In effetti, quello che progressivamente si auspica possa venir interiorizzato è che donare i propri gameti vuol dire donare ad altri l’accesso ad una condizione di uguaglianza. In questo senso, recuperare la dimensione della reciprocità è fondamentale. La relazionalità è tanto più segno di civiltà quanto più vive dell’interscambio e della cooperazione che i membri di una società vivono come valori di riferimento.

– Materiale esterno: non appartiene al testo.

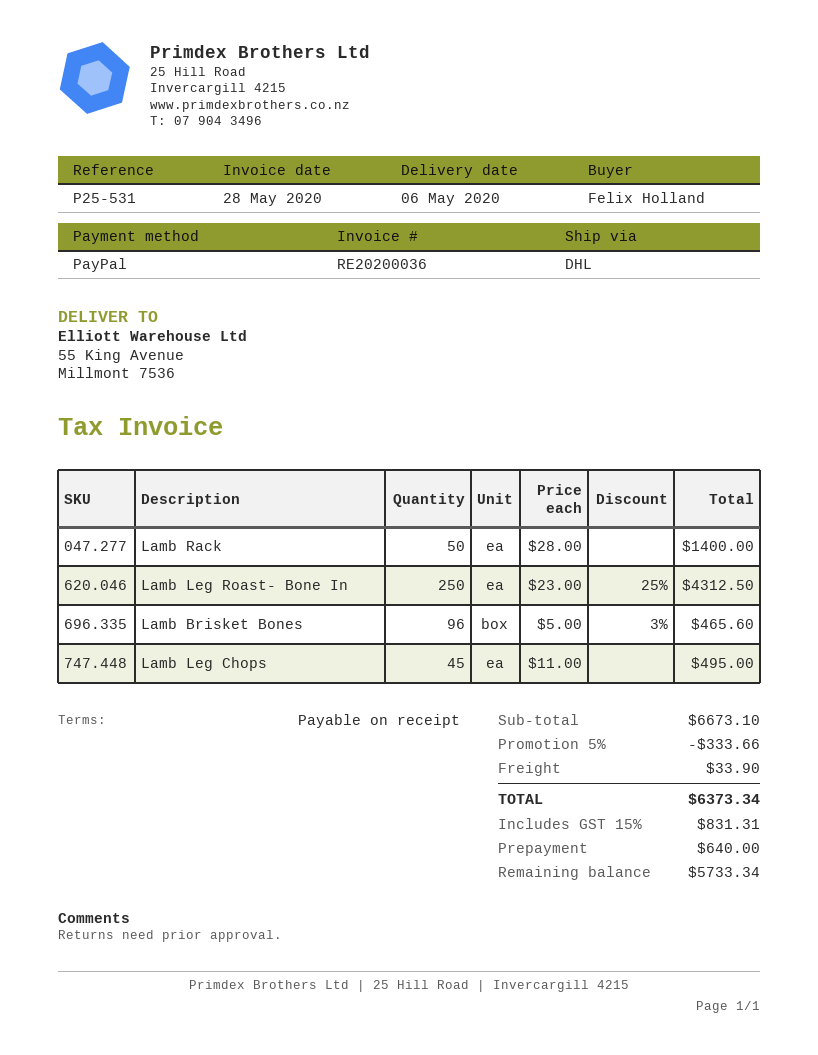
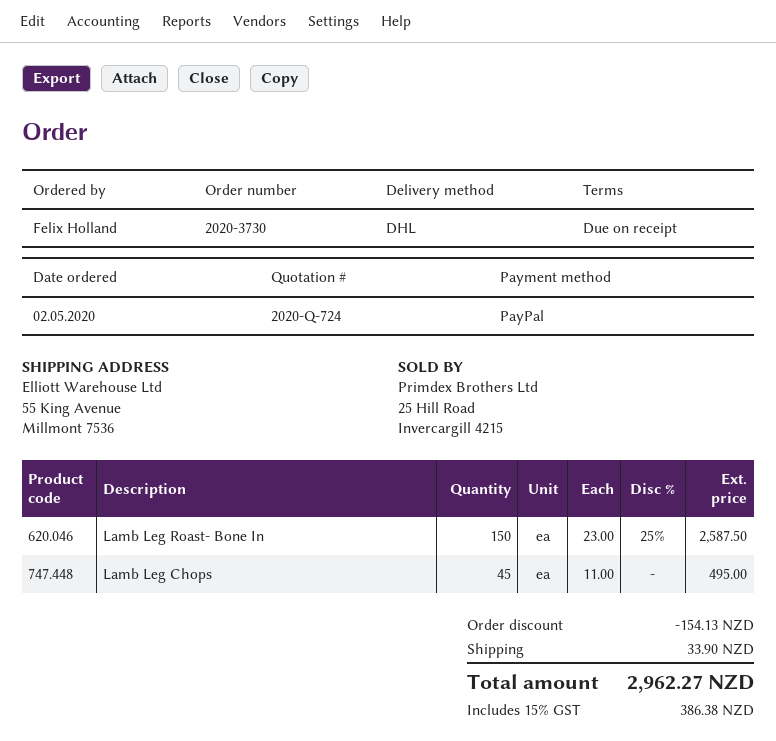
Lamb Rack: 50 x 28.00 = 1400.00 -> none
Lamb Leg Roast- Bone In: 250 x 23.00 - 25% = 4312.50 -> 150 x 23.00 - 25% = 2587.50
Lamb Brisket Bones: 96 x 5.00 - 3% = 465.60 -> none
discount: 333.66 -> 154.13
tax: 15% = 831.31 -> 15% = 386.38
total: 6373.34 -> 2962.27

Educare le nuove generazioni alla pienezza di una vita vissuta anche come dono resta, dall’antica Grecia ai nostri giorni, un grande insegnamento e accoglierlo significa dare valore e rispetto all’essere umano come “animale sociale”. D’altronde è la nostra stessa realtà che ci chiede di uscire da una visione di uomo chiuso in sé, per orientarsi verso un percorso fatto di interesse reciproco e aiuto solidale, che porti a considerare la reciprocità e l’etica del dono come nuovi orizzonti entro cui esprimere il pieno significato della nostra dimensione esistenziale.